┌─ SOURCE MATERIAL

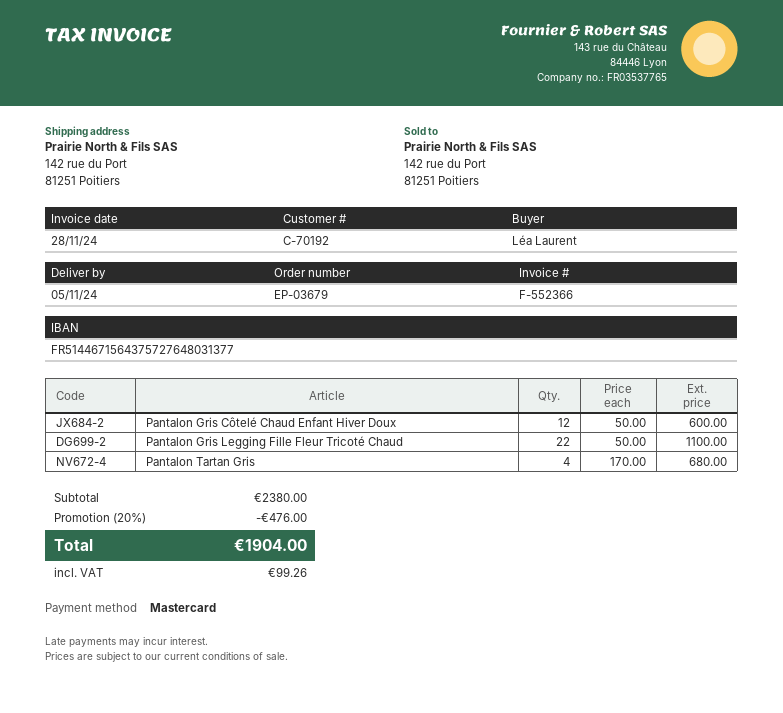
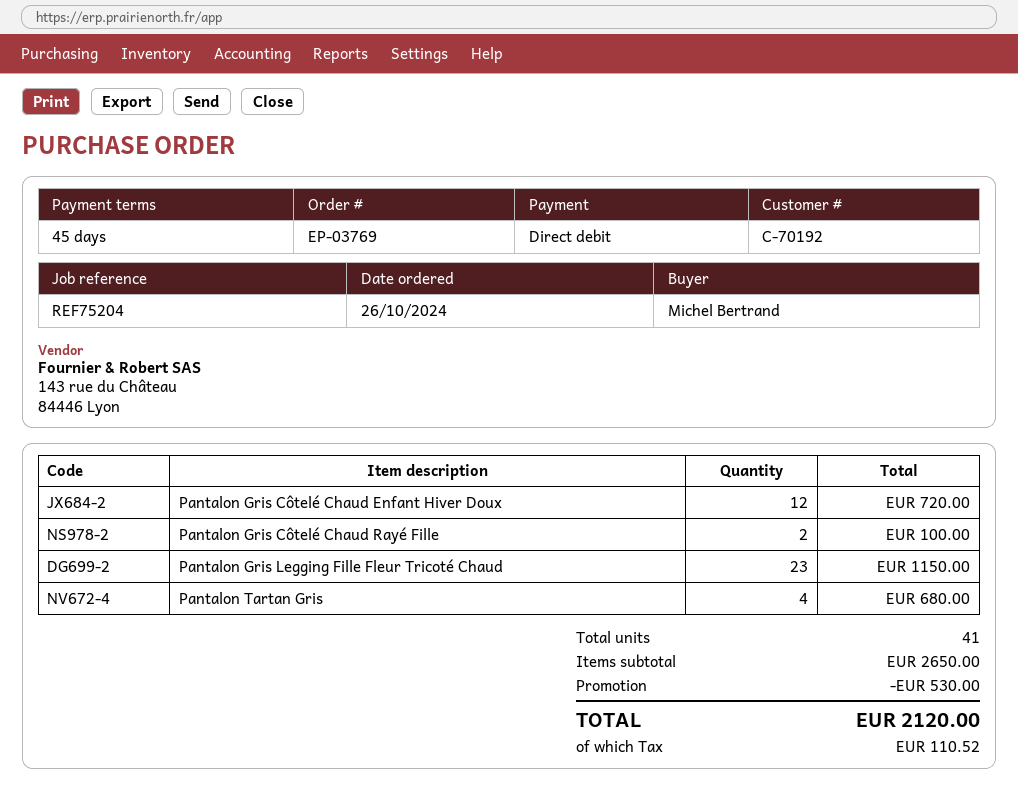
order number: EP-03679 -> EP-03769
ordered by: Léa Laurent -> Michel Bertrand
payment method: Mastercard -> direct debit
Pantalon Gris Côtelé Chaud Enfant Hiver Doux: 12 for 600.00 -> 12 for 720.00
Pantalon Gris Legging Fille Fleur Tricoté Chaud: 22 for 1100.00 -> 23 for 1150.00
Pantalon Gris Côtelé Chaud Rayé Fille: none -> 2 for 100.00
subtotal: 2380.00 -> 2650.00
discount: 476.00 -> 530.00
tax: 99.26 -> 110.52
total: 1904.00 -> 2120.00

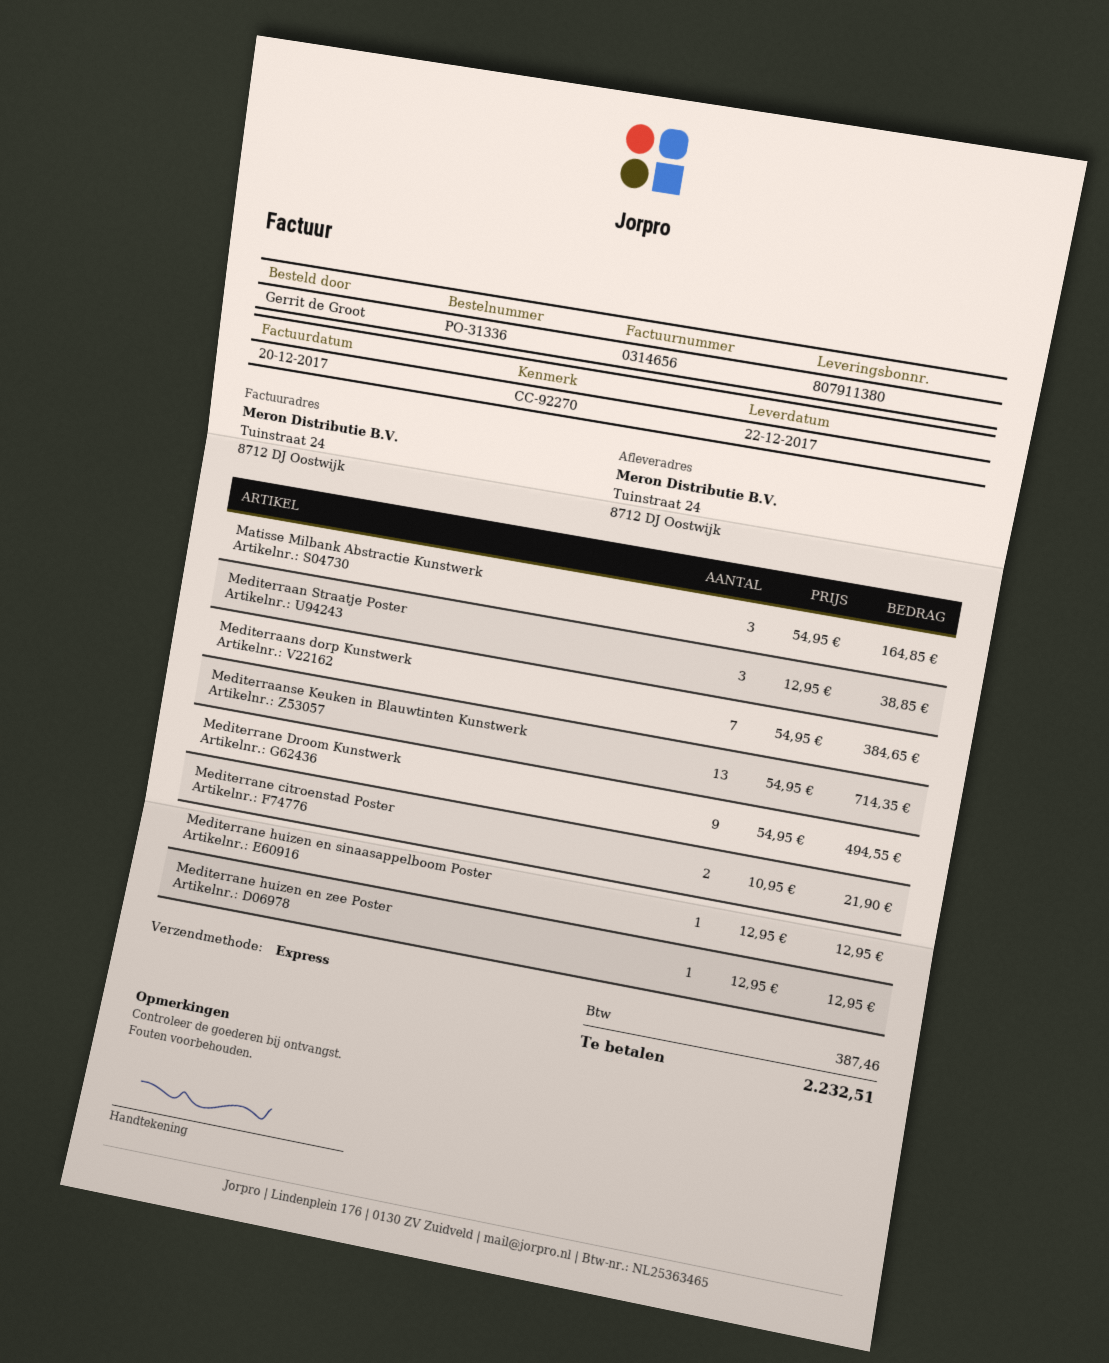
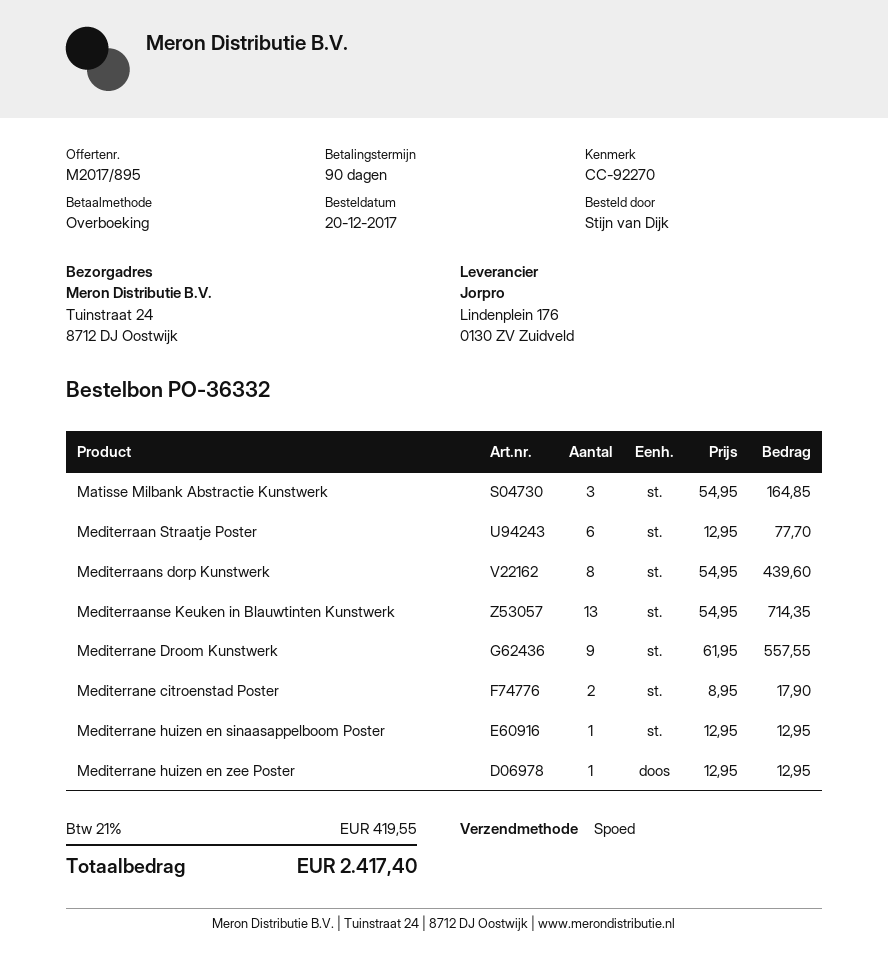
order number: PO-31336 -> PO-36332
ordered by: Gerrit de Groot -> Stijn van Dijk
Mediterraan Straatje Poster: 3 x 12.95 = 38.85 -> 6 x 12.95 = 77.70
Mediterraans dorp Kunstwerk: 7 x 54.95 = 384.65 -> 8 x 54.95 = 439.60
Mediterrane Droom Kunstwerk: 9 x 54.95 = 494.55 -> 9 x 61.95 = 557.55
Mediterrane citroenstad Poster: 2 x 10.95 = 21.90 -> 2 x 8.95 = 17.90
tax: 387.46 -> 419.55
total: 2232.51 -> 2417.40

└─

▶ **TASK REQUIREMENTS**:
Output exactly the lines from the first line of the records through the line containing "Pantalon Gris Legging". Leave out every picture.

▶ **WRITTEN SOLUTION**:
order number: EP-03679 -> EP-03769
ordered by: Léa Laurent -> Michel Bertrand
payment method: Mastercard -> direct debit
Pantalon Gris Côtelé Chaud Enfant Hiver Doux: 12 for 600.00 -> 12 for 720.00
Pantalon Gris Legging Fille Fleur Tricoté Chaud: 22 for 1100.00 -> 23 for 1150.00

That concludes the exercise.